Após a filiação de Reinaldo Azambuja ao PL, Marcos Pollon anunciou, nesta segunda-feira (22), sua pré-candidatura ao governo de Mato Grosso do Sul. O anúncio ocorre um dia depois do evento de filiação do ex-governador, realizado neste domingo (21), que consolidou a entrega do partido no estado ao grupo político de Azambuja, com aval do presidente nacional da sigla, Valdemar Costa Neto.
Pollon, que não compareceu à solenidade, justificou sua ausência alegando “compromissos de agenda previamente assumidos”. Ainda assim, fez questão de se posicionar publicamente após o ato político.
“Ontem o PL, pelo próprio Valdemar da Costa Neto, formalizou a filiação de Reinaldo Azambuja, entregando o partido no Mato Grosso do Sul ao grupo do ex-governador e deixando claro que a vaga ao Senado já foi dada a ele”, declarou Pollon.
O deputado federal deixou claro que não pretende abrir mão de representar o campo bolsonarista nas eleições estaduais de 2026.
“Nunca escondi que disputar o Senado era meu desejo, mas não vivo de ilusões.

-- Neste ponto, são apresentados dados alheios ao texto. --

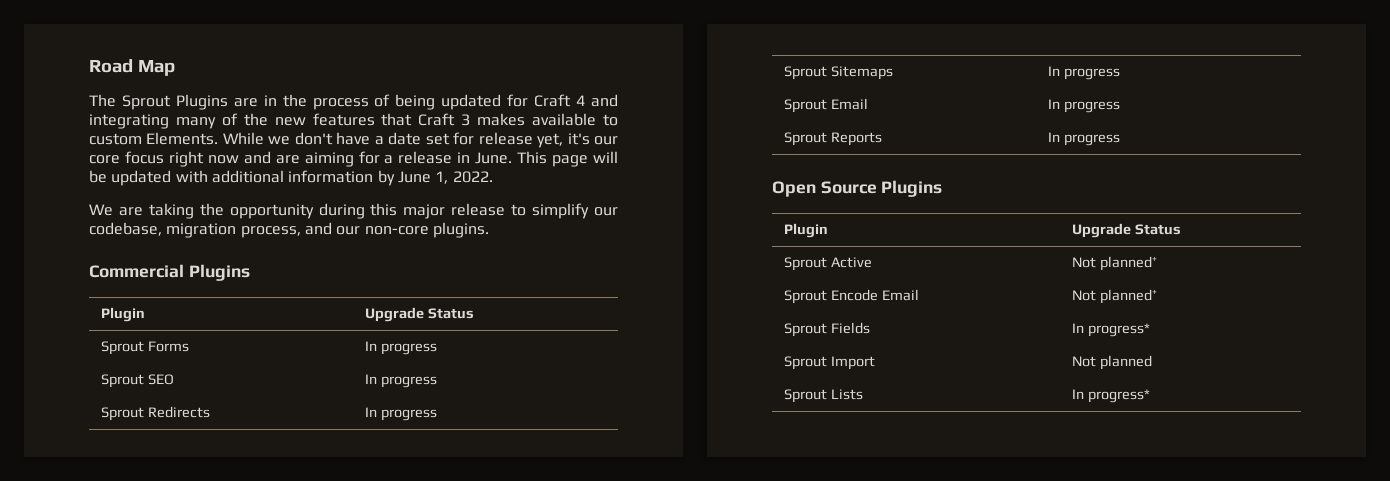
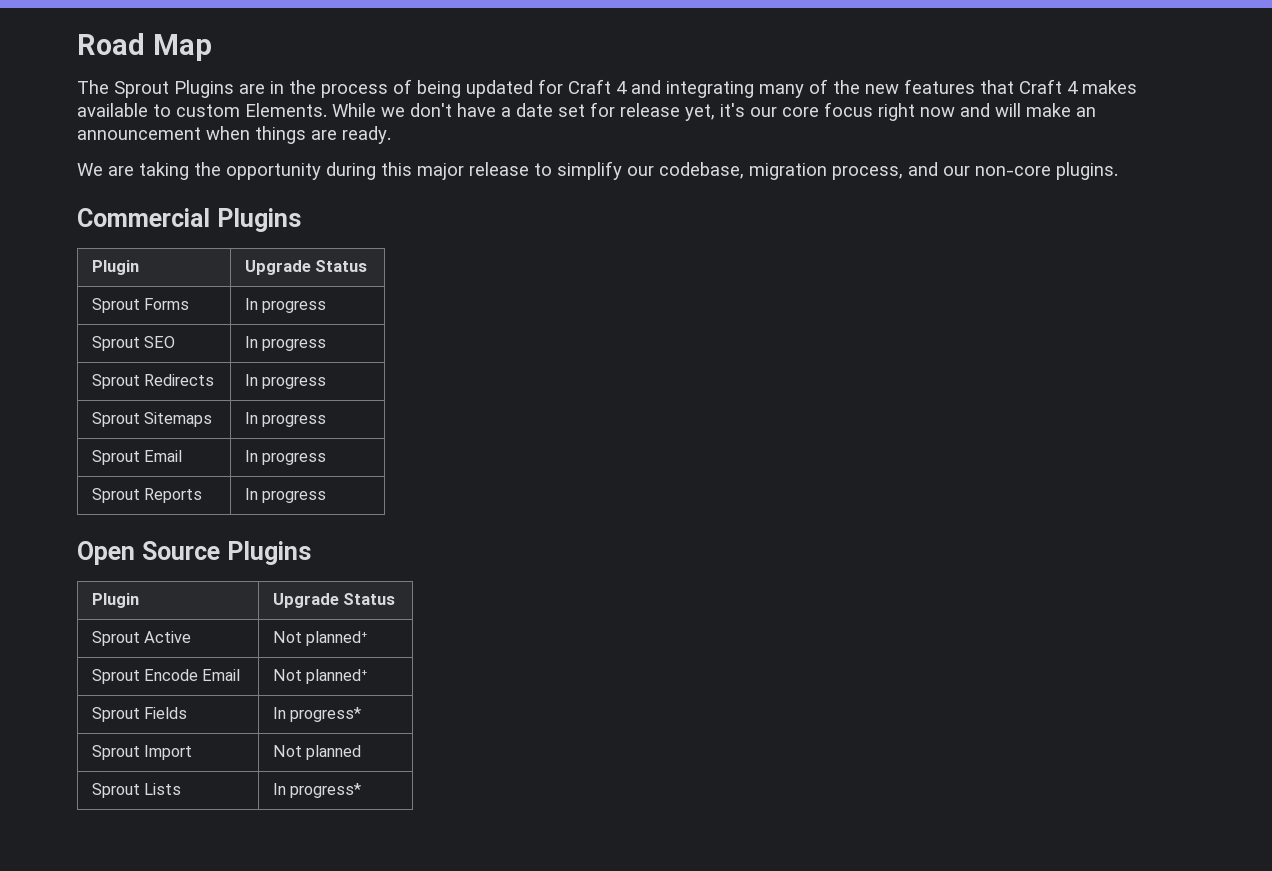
- The Sprout Plugins are in the process of being updated for Craft 4 and integrating many of the new features that Craft 3 makes available to custom Elements.
+ The Sprout Plugins are in the process of being updated for Craft 4 and integrating many of the new features that Craft 4 makes available to custom Elements.
- While we don't have a date set for release yet, it's our core focus right now and are aiming for a release in June. This page will be updated with additional information by June 1, 2022.
+ While we don't have a date set for release yet, it's our core focus right now and will make an announcement when things are ready.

O que o estado precisa são lideranças de direita com coragem, preparo e alinhadas ao bolsonarismo, sem rabo preso com o sistema”, afirmou.
Diante desse cenário, Pollon anunciou que se coloca como alternativa para o governo.

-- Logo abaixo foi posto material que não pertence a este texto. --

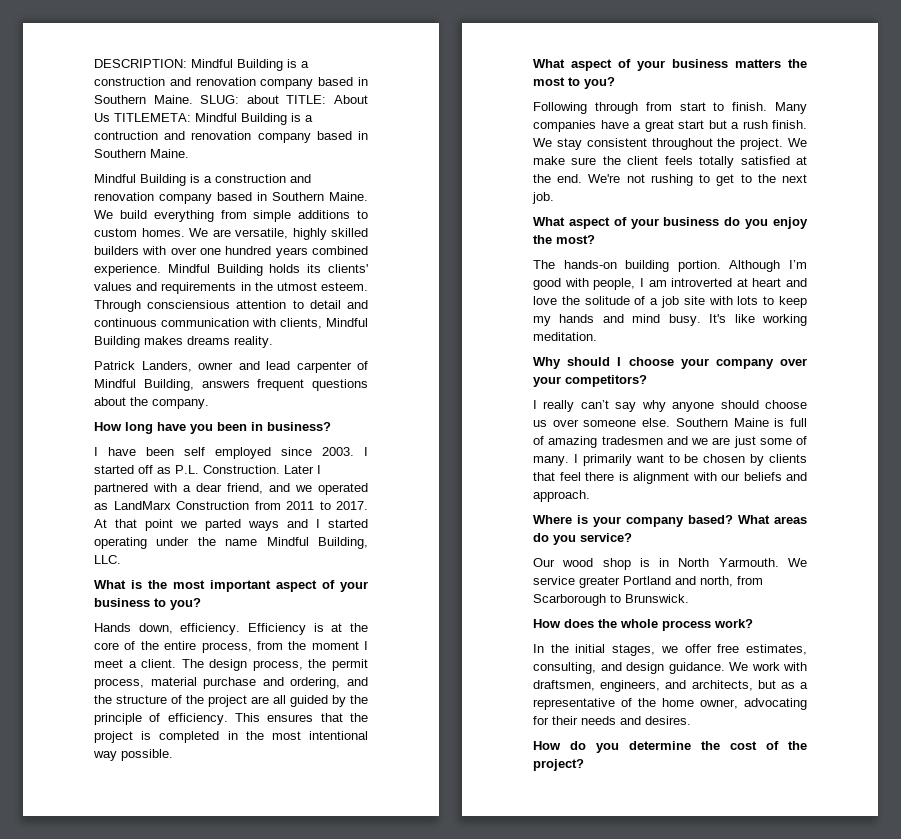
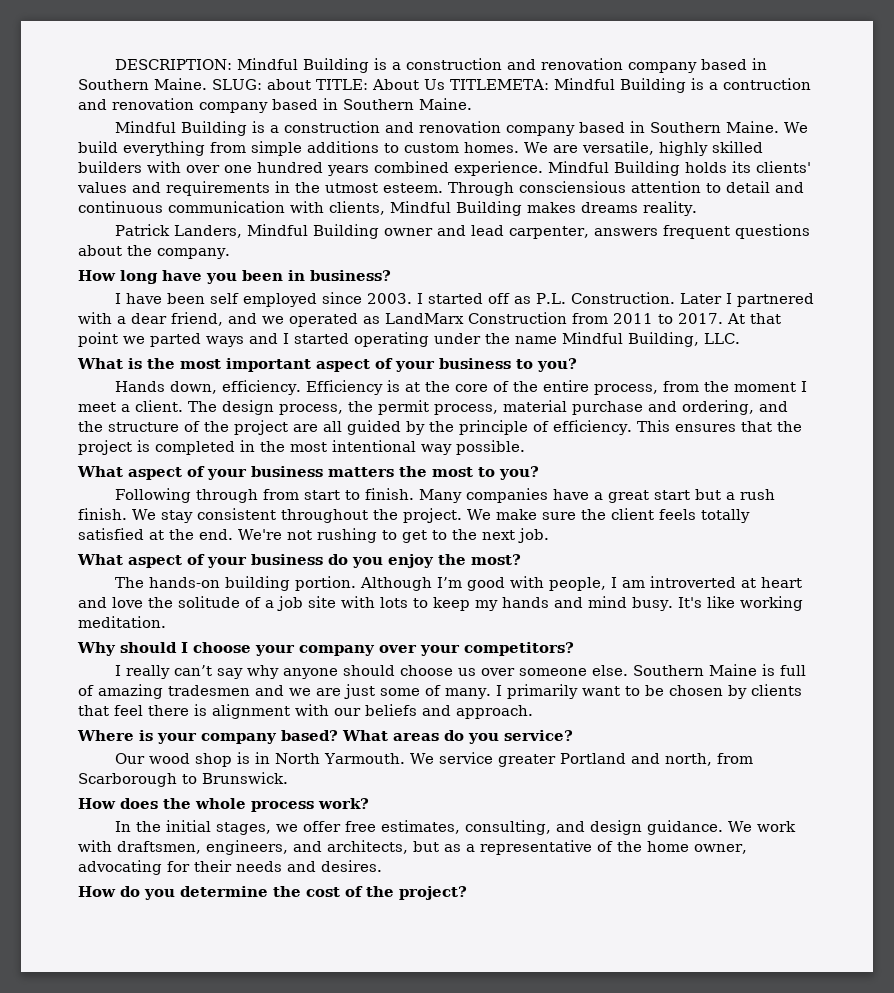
- Patrick Landers, owner and lead carpenter of Mindful Building, answers frequent questions about the company.
+ Patrick Landers, Mindful Building owner and lead carpenter, answers frequent questions about the company.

“Por isso, coloco meu nome como pré-candidato ao governo, para que a direita tenha representação verdadeira em Mato Grosso do Sul”.
O deputado aposta em sua proximidade com Eduardo Bolsonaro e Michelle Bolsonaro para tentar viabilizar sua candidatura, reforçando sua posição como representante mais fiel do bolsonarismo no estado.

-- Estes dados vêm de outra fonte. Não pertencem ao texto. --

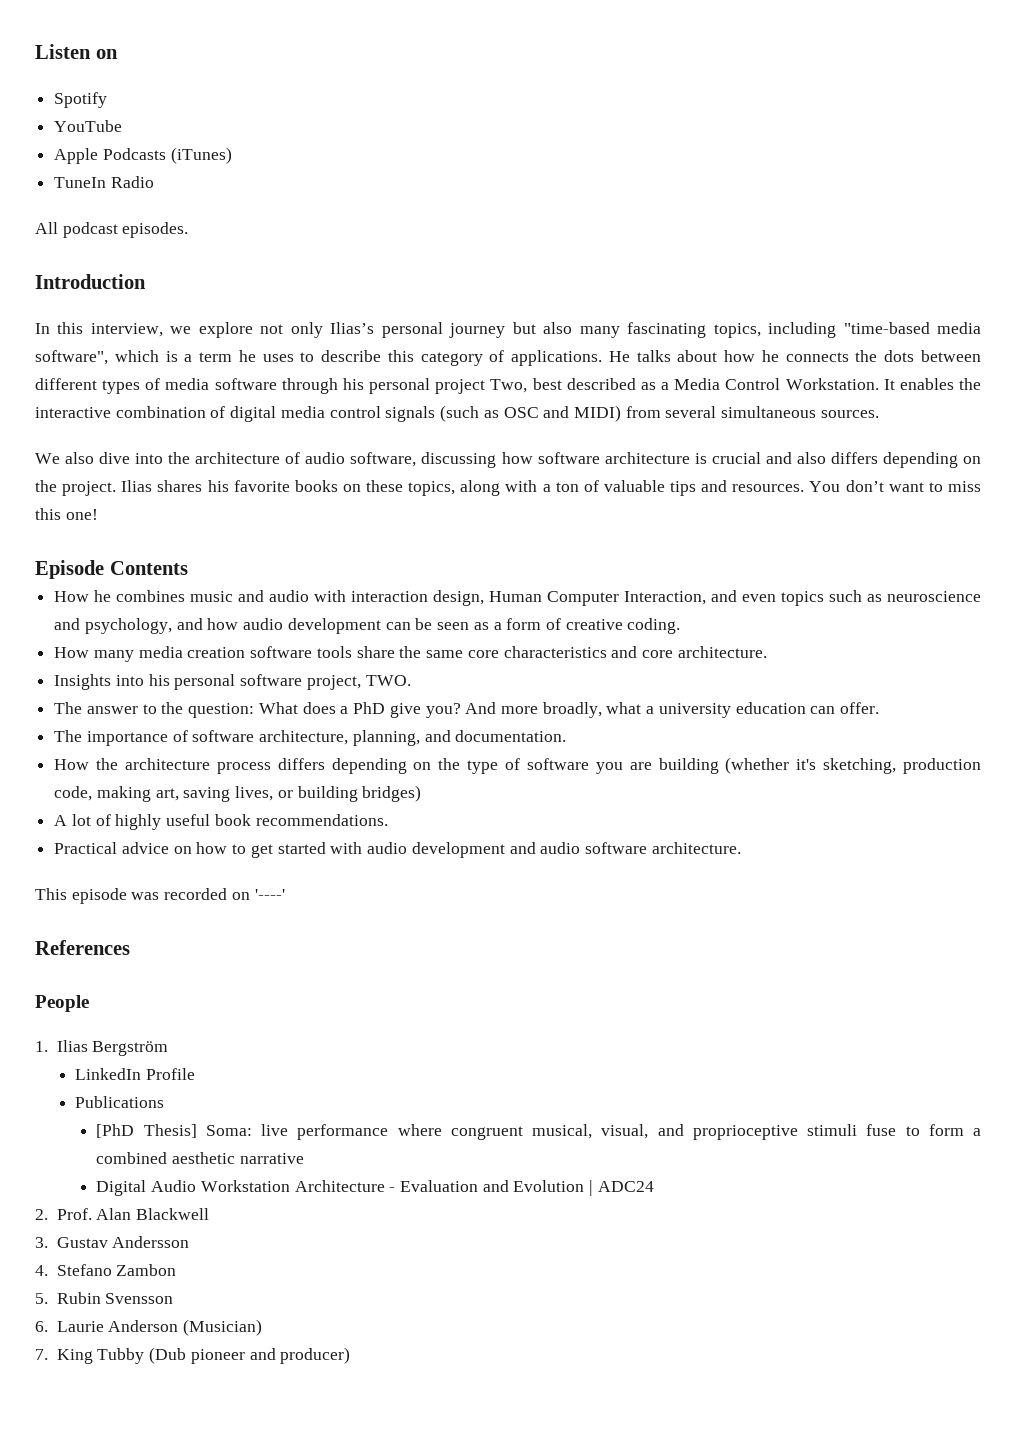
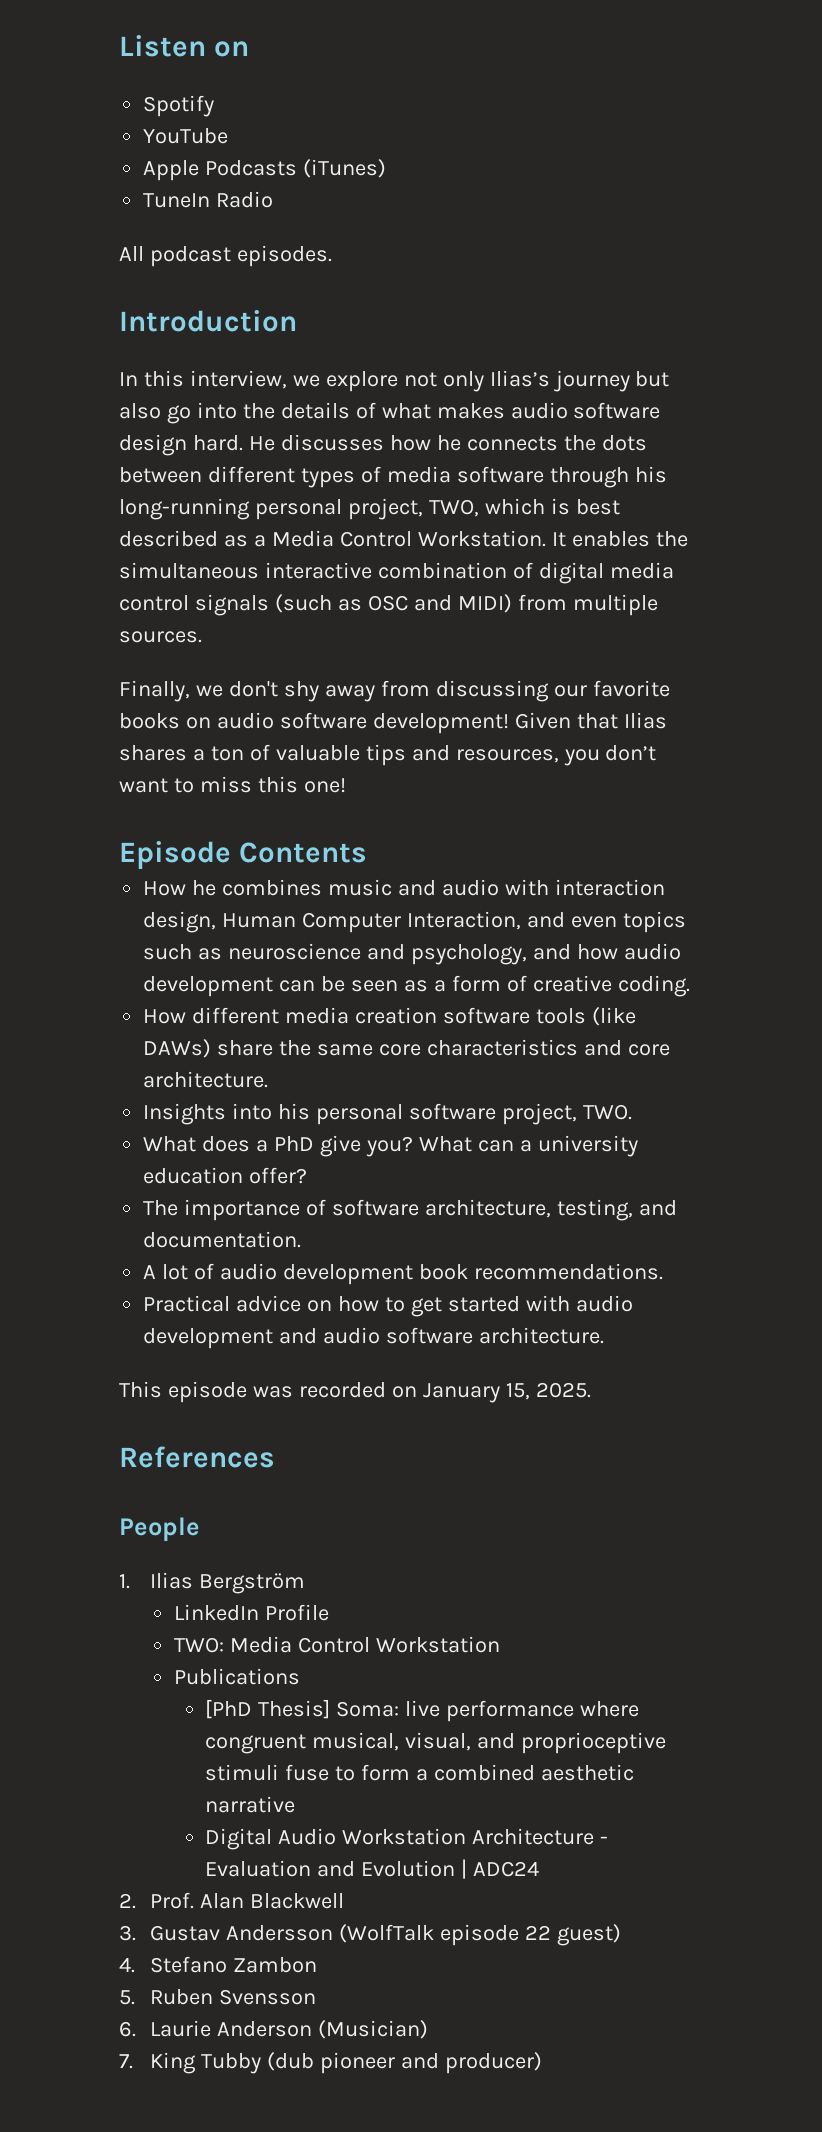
- In this interview, we explore not only Ilias’s personal journey but also many fascinating topics, including "time-based media software", which is a term he uses to describe this category of applications. He talks about how he connects the dots between different types of media software through his personal project Two, best described as a Media Control Workstation.
+ In this interview, we explore not only Ilias’s journey but also go into the details of what makes audio software design hard. He discusses how he connects the dots between different types of media software through his long-running personal project, TWO, which is best described as a Media Control Workstation.
- It enables the interactive combination of digital media control signals (such as OSC and MIDI) from several simultaneous sources.
+ It enables the simultaneous interactive combination of digital media control signals (such as OSC and MIDI) from multiple sources.
- We also dive into the architecture of audio software, discussing how software architecture is crucial and also differs depending on the project. Ilias shares his favorite books on these topics, along with a ton of valuable tips and resources. You don’t want to miss this one!
+ Finally, we don't shy away from discussing our favorite books on audio software development! Given that Ilias shares a ton of valuable tips and resources, you don’t want to miss this one!
- How many media creation software tools share the same core characteristics and core architecture.
+ How different media creation software tools (like DAWs) share the same core characteristics and core architecture.
- The answer to the question: What does a PhD give you?
+ What does a PhD give you?
- And more broadly, what a university education can offer.
+ What can a university education offer?
- The importance of software architecture, planning, and documentation.
+ The importance of software architecture, testing, and documentation.
- How the architecture process differs depending on the type of software you are building (whether it's sketching, production code, making art, saving lives, or building bridges)
- A lot of highly useful book recommendations.
+ A lot of audio development book recommendations.
- This episode was recorded on '----'
+ This episode was recorded on January 15, 2025.
+ TWO: Media Control Workstation
- 3. Gustav Andersson
+ 3. Gustav Andersson (WolfTalk episode 22 guest)
- 5. Rubin Svensson
+ 5. Ruben Svensson
- 7. King Tubby (Dub pioneer and producer)
+ 7. King Tubby (dub pioneer and producer)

Convites de outros partidos
Diante do fortalecimento da aliança entre Azambuja, Riedel e o PL, Pollon também passou a ser sondado por outras legendas. Ele já recebeu convites do Novo, Republicanos e Democracia Cristã (DC), e interlocutores avaliam que novas siglas podem entrar em cena.
A avaliação nos bastidores é de que o atual governo de Eduardo Riedel, que reúne uma ampla coalizão de partidos, tem deixado alguns grupos políticos insatisfeitos com o espaço destinado no Executivo. Esse cenário pode abrir caminho para que essas forças busquem em Pollon uma alternativa eleitoral em 2026, ampliando as possibilidades de alianças em torno de sua pré-candidatura.